L'annonce de la hausse du coût du tarif régulé de l'électricité est accompagnée dans les médias des "avantages" des salariés du groupe EDF. Quand cessera-t'on de mentir aux usagers ? Il est urgent de stopper la politique du gouvernement. Nous assistons à la mort du service public.

C'est un mensonge d'état. La hausse des prix pour les usagers du tarif régulé de l'énergie (+ 5,9%)  a été voté. Les arguments légitimant cette augmentation sont pitoyables. On parle encore de "coût" du travail, des "avantages" faramineux des salariés du groupe EDF qui ne paient pas l'électricité et blablabla...

Premièrement le tarif agent, est partie intégrante du salaire des Industries Électriques et Gazières (IEG). Les salaires (net) sont plus faibles que dans le privé, on compense ce manque à gagner par un salaire en nature, le tarif historique (de 1946) de l'électricité. Supprimer le tarif agent revient à baisser le salaire des agents.

Ensuite si le tarif augmente c'est sans rapport avec la masse salariale. Les tarifs régulés d'EDF-GDF étaient simplement les moins élevés du marché européens. La nationalisation de 1946 a permis l'accès à l'énergie à toutes et tous, avec une péréquation tarifaire qui fait que n'importe où sur le territoire, l'usager paye le même tarif. Un service public n'a pas à être rentable. 

Nous avions un vrai service public, des prix régulés et tout le monde en bénéficiait sur un pied d'égalité. On casse un système égalitaire pour le profit de quelques-uns... Au détriment de tous.
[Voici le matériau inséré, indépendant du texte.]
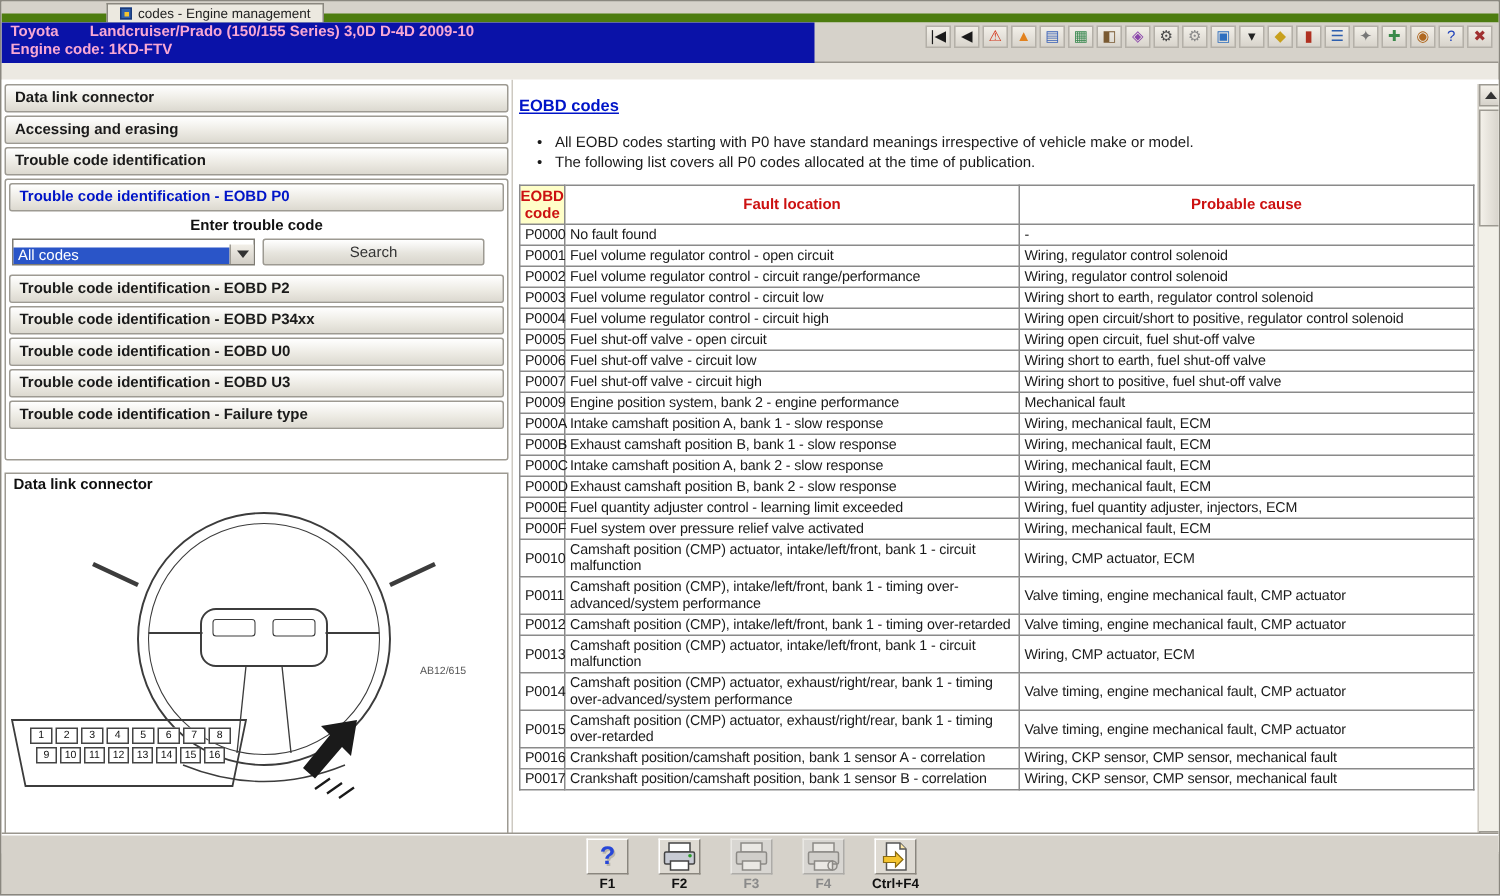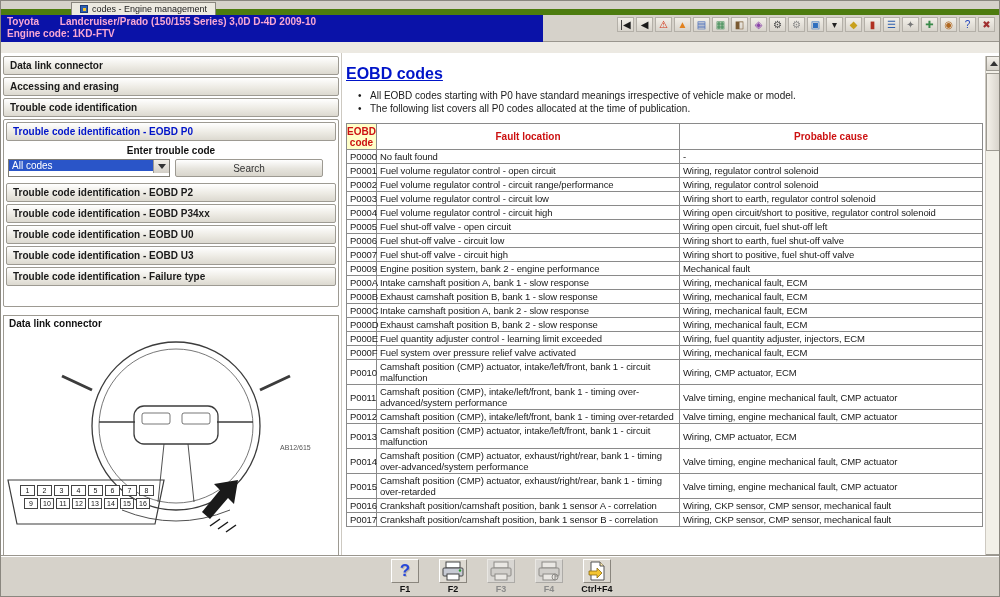--- a/index.html
+++ b/index.html
@@ -56,7 +56,7 @@
 
   
   .content { position:absolute; left:343px; top:0; width:641px; height:516px; overflow:hidden; }
-  .page-title { position:absolute; left:2px; top:12px; font-size:16px; font-weight:bold; color:#0014c8; text-decoration:underline; }
+  .page-title { position:absolute; left:2px; top:12px; font-size:11px; font-weight:bold; color:#0014c8; text-decoration:underline; }
   .bullets { position:absolute; left:14px; top:36px; list-style:none; }
   .bullets li { font-size:10px; color:#1a1a1a; line-height:13px; padding-left:12px; position:relative; }
   .bullets li::before { content:"\2022"; position:absolute; left:0; top:0; }

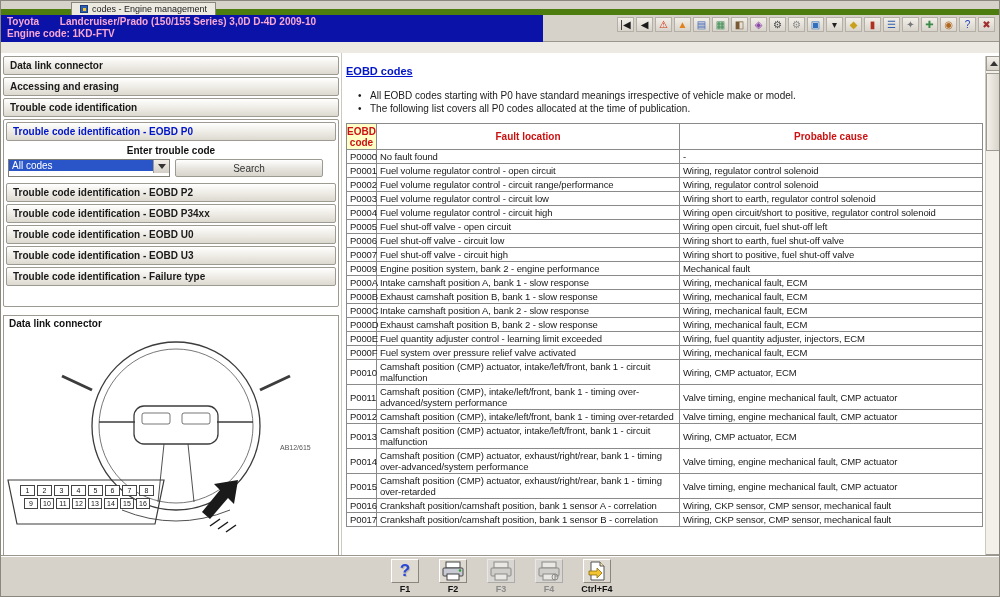--- a/index.html
+++ b/index.html
@@ -36,7 +36,7 @@
   .side-group { border:1px solid #9d9a92; border-radius:2px; padding:2px; min-height:188px; margin-bottom:2px; background:#fff; }
   .enter-label { text-align:center; font-size:10px; font-weight:bold; color:#111; margin:4px 0 3px; }
   .enter-row { display:flex; gap:5px; margin:0 2px 6px 2px; }
-  .combo { width:162px; height:18px; border:1px solid #7f7c74; background:#fff; display:flex; align-items:flex-start; cursor:pointer; }
+  .combo { width:162px; height:18px; border:1px solid #7f7c74; background:#fff; display:flex; align-items:flex-end; cursor:pointer; }
   .combo-val { flex:1; background:#2a55c8; color:#fff; font-size:10px; display:flex; align-items:center; padding:0 3px; }
   .combo-btn { width:16px; background:linear-gradient(180deg,#f2efe8,#d2cec6); border-left:1px solid #9d9a92; display:flex; align-items:center; justify-content:center; }
   .combo-btn::after { content:""; width:0; height:0; border:4px solid transparent; border-top:5px solid #333; margin-top:4px; }

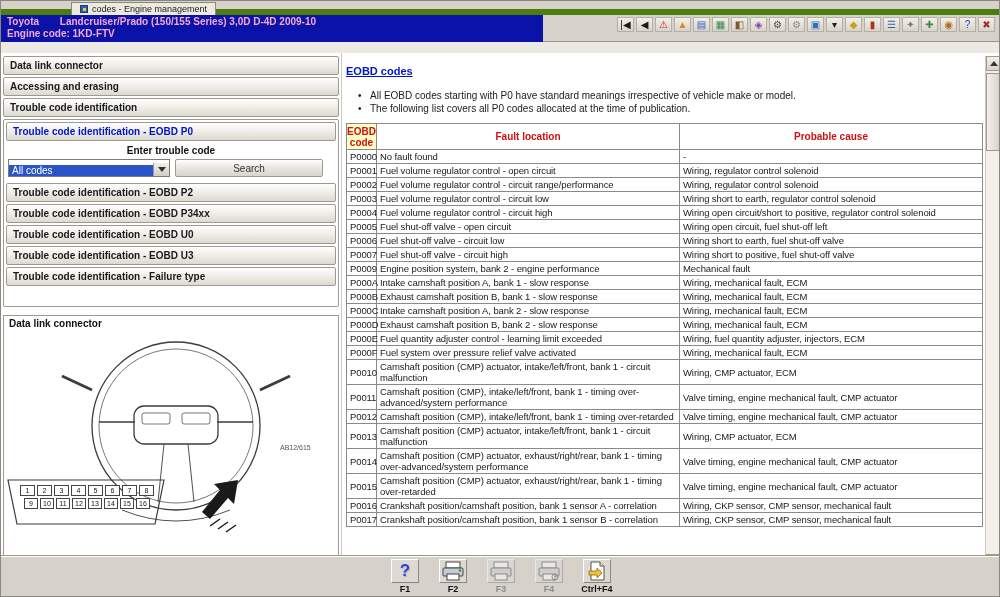--- a/index.html
+++ b/index.html
@@ -312,7 +312,7 @@
             <tr>
               <td class="td-code">P0005</td>
               <td class="td-fault">Fuel shut-off valve - open circuit</td>
-              <td class="td-cause">Wiring open circuit, fuel shut-off left</td>
+              <td class="td-cause">Wiring open circuit, fuel shut-off valve</td>
             </tr>
 
             <tr>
L'ouverture à la concurrence censée faire baisser les prix provoque l’effet inverse. On augmente le prix du tarif régulé pour permettre la concurrence ! Des concurrents pour la plupart créés artificiellement (Poweo) pour avoir des offres, une concurrence suffisante à l'ouverture du marché. (écouter Henri Sterdyniak)

Le néolibéralisme est une catastrophe : sociale, écologique et économique.

Il faut reprendre le contrôle, la gestion de nos industries, de l'énergie, renationaliser d'urgence et sortir du marché. Arrêtons de se faire concurrence entre salariés, le capital nous exploite, nous vole, il faut récupérer ce qui nous appartient et redistribuer correctement les richesses, mener une politique industrielle d'envergure pour la transition énergétique aux bénéfices de tout-e-s (et de la planète).

Faire porter sur les salariés tout les maux de la politique économique, c'est une recette vieille comme le monde, aucune alternative au néolibéralisme n'est audible (écouter Monique Pinçon Charlot), quand on sait qui contrôle les médias, l'évidence s'impose.